Ungünstige psychosoziale Einflüsse gelten weniger als Ursache für ADHS. Allerdings können sie den Krankheitsverlauf negativ beeinflussen. Zu nennen sind hier unter anderem: familiäre Instabilität, beengte Wohnverhältnisse und Armut, fehlende Regeln in der Erziehung und Schlafmangel des Kindes.
Zudem gibt es eine Reihe von Hypothesen dazu, dass die Ernährung zumindest die Ausprägung von ADHS beeinflussen kann. Gemäß einer EU-Verordnung müssen Lebensmittel, die bestimmte Farbstoffe (E102, E104, E110, E122, E124, E129) enthalten, seit 2010 mit dem Satz „kann Aktivität und Aufmerksamkeit von Kindern beeinträchtigen“ gekennzeichnet sein. In den letzten Jahren mehren sich wissenschaftliche Studien zur Rolle der Ernährung im Zusammenhang mit ADHS. Es wird zum Beispiel untersucht, ob eine gesunde Ernährung mit ausreichend essentiellen Fettsäuren und genügend Mineralstoffen oder eine entsprechende Supplementierung sich günstig auf den Verlauf von ADHS auswirken könnte.
Welche Rolle spielen Umweltfaktoren?
Viele Umweltgifte wie einige Metalle oder Pestizide (Pyrethroide) haben neurotoxische Eigenschaften und können besonders bei Exposition während der Schwangerschaft oder im Kleinkindalter die Entwicklung des Gehirns beeinflussen. Dadurch kann die neurale Entwicklung von Kindern gestört oder verzögert werden. Ob eine Exposition mit Schadstoffen allerdings tatsächlich in der Folge auch zu ADHS führen kann, wird derzeit noch kontrovers diskutiert. Der Hauptzuführpfad dieser Umweltschadstoffe für die Allgemeinbevölkerung ist die Nahrung. Hinsichtlich der Metalle ist Blei hervorzuheben, da Blei auch heute noch vereinzelt in unzulässigen Konzentrationen im häuslichen Trinkwasser zu finden ist. Eine Ernährung mit viel Seefisch kann zu einer relevanten Belastung mit Quecksilber führen.
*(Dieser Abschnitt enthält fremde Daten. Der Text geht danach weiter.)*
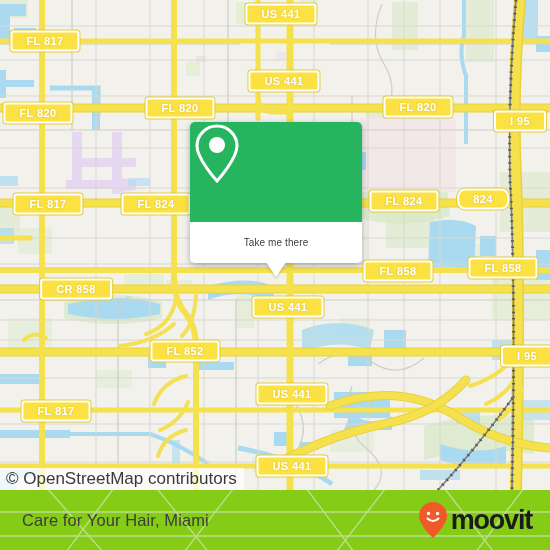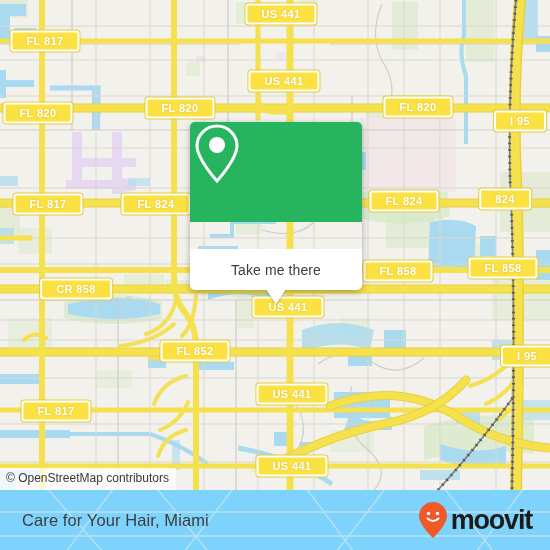--- a/index.html
+++ b/index.html
@@ -305,7 +305,7 @@
         <div class="shield" style="left: 48px; top: 204px;">FL 817</div>
         <div class="shield" style="left: 156px; top: 204px;">FL 824</div>
         <div class="shield" style="left: 404px; top: 201px;">FL 824</div>
-        <div class="shield" style="left: 505px; top: 199px;">824</div>
+        <div class="shield" style="left: 483px; top: 199px; border-radius: 8px;">824</div>
         <div class="shield" style="left: 76px; top: 289px; text-align: right;">CR 858</div>
         <div class="shield" style="left: 398px; top: 271px;">FL 858</div>
         <div class="shield" style="left: 503px; top: 268px;">FL 858</div>

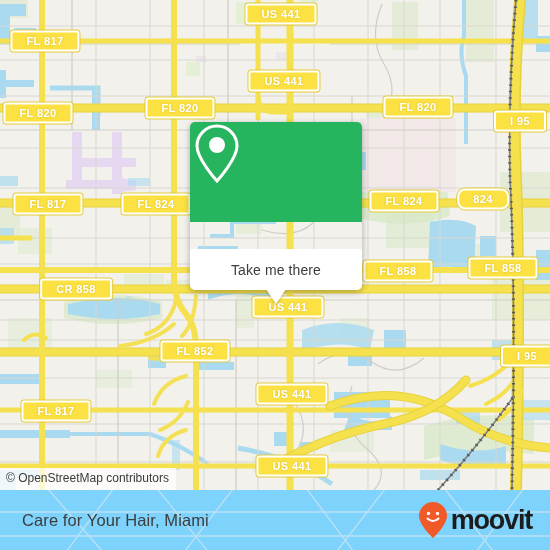--- a/index.html
+++ b/index.html
@@ -30,7 +30,7 @@
             display:flex;align-items:center;justify-content:center;}
   .card-bottom{height:41px;background:#ffffff;border-radius:0 0 5px 5px;
                display:flex;align-items:center;justify-content:center;
-               color:#3c3c3c;font-size:14px;letter-spacing:.1px;margin-top:27px;}
+               color:#3c3c3c;font-size:10px;letter-spacing:.1px;}
   .card-tail{position:absolute;left:50%;bottom:-14px;margin-left:-10px;
              width:0;height:0;border-left:10px solid transparent;
              border-right:10px solid transparent;border-top:15px solid #ffffff;

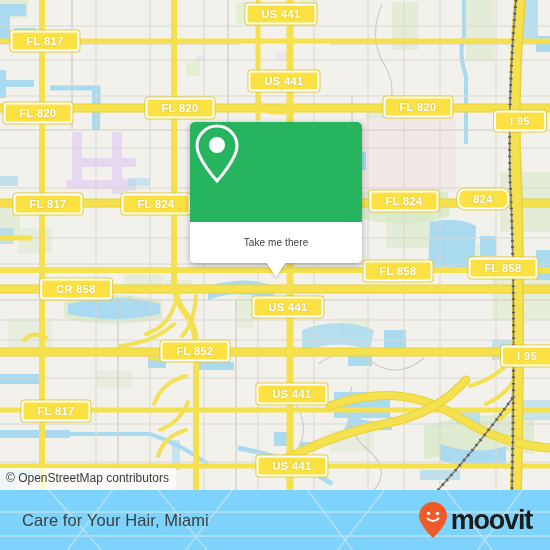--- a/index.html
+++ b/index.html
@@ -310,7 +310,7 @@
         <div class="shield" style="left: 398px; top: 271px;">FL 858</div>
         <div class="shield" style="left: 503px; top: 268px;">FL 858</div>
         <div class="shield" style="left: 288px; top: 307px;">US 441</div>
-        <div class="shield" style="left: 195px; top: 351px; text-align: right;">FL 852</div>
+        <div class="shield" style="left: 185px; top: 351px; text-align: right;">FL 852</div>
         <div class="shield" style="left: 527px; top: 356px;">I 95</div>
         <div class="shield" style="left: 292px; top: 394px;">US 441</div>
         <div class="shield" style="left: 56px; top: 411px;">FL 817</div>

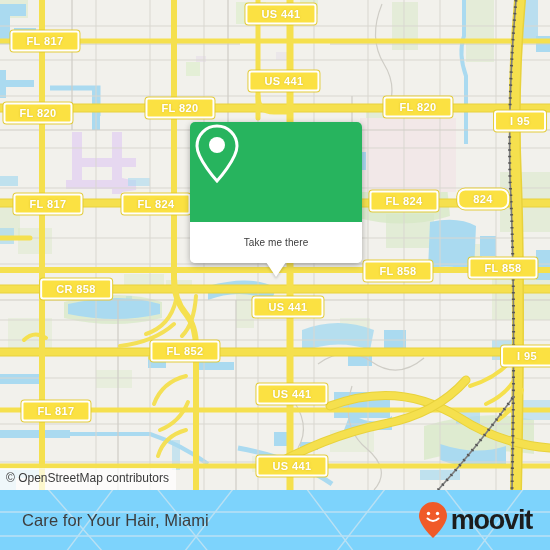--- a/index.html
+++ b/index.html
@@ -20,7 +20,7 @@
 
   
   .attrib{position:absolute;left:0;bottom:0;background:rgba(255,255,255,.72);
-          color:#3a3a3a;font-size:12px;line-height:17px;padding:2px 7px 3px 6px;white-space:nowrap;}
+          color:#3a3a3a;font-size:17px;line-height:17px;padding:2px 7px 3px 6px;white-space:nowrap;}
 
   
   .card{position:absolute;left:190px;top:122px;width:172px;

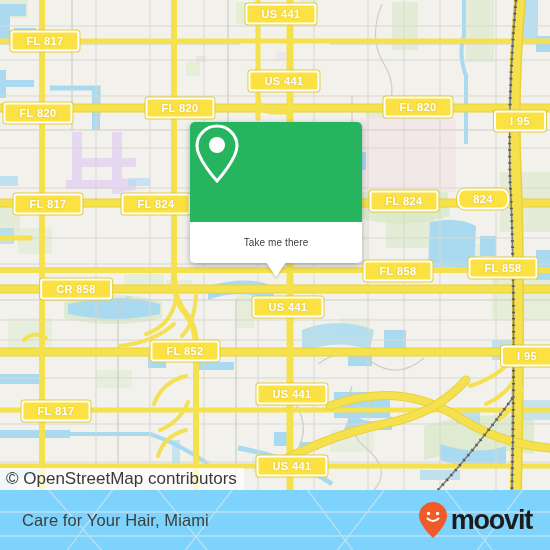--- a/index.html
+++ b/index.html
@@ -37,7 +37,7 @@
              filter:drop-shadow(0 2px 1px rgba(0,0,0,.16));}
 
   
-  .footer{position:absolute;left:0;top:490px;width:550px;height:60px;background:#7dd3fc;overflow:hidden;}
+  .footer{position:absolute;left:0;top:490px;width:550px;height:60px;background:#84cc16;overflow:hidden;}
   .footer-wm{position:absolute;left:0;top:0;width:550px;height:60px;opacity:.55;}
   .footer-title{position:absolute;left:22px;top:0;height:60px;display:flex;align-items:center;
                 color:#3d3d3d;font-size:16.5px;letter-spacing:.1px;}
In den letzten Jahren wurden Studien durchgeführt und publiziert, die ADHS auch mit Luftschadstoffen in Verbindung bringen. In den Studien wurde meist untersucht, ob es einen Zusammenhang zwischen der kognitiven Entwicklung von Kindern und der Exposition gegenüber städtischen Verkehrsimmissionen gibt. In einigen Studien ergeben sich Hinweise auf positive Zusammenhänge zur „Nähe“ zum Straßenverkehr als auch für die Höhe der auftretenden Schadstoffe (NO2, Feinstaub), allerdings sind die Ergebnisse bisher widersprüchlich.
Gegen eine Bedeutung von Luftschadstoffen bei der Entstehung von ADHS sprechen die Ergebnisse des Kinder- und Jugendgesundheitssurveys. Dort wurde für das Vorkommen von ADHS (Befragung der Eltern nach jemals gestellter Diagnose und Summenscore aus abgefragten Verhaltensweisen) zum Beispiel kein Effekt der städtischen oder ländlichen Wohnumgebung ermittelt. Deutlich war aber der Einfluss der sozialen Stellung: Kinder aus Familien mit niedrigem Sozialstatus wiesen häufiger ADHS auf als Kinder aus Familien mit hohem Status.
In vielen Ratgebern für Erziehende finden sich Hinweise unter anderem dazu, dass Kinder mit ADHS vor zusätzlicher Reizüberflutung geschützt werden sollten. So gibt es zum Beispiel wissenschaftliche Untersuchungen, die zeigen, dass ein täglicher Aufenthalt in „grüner“ Umgebung (Wälder oder Parks) die ADHS-Symptomatik mildern kann.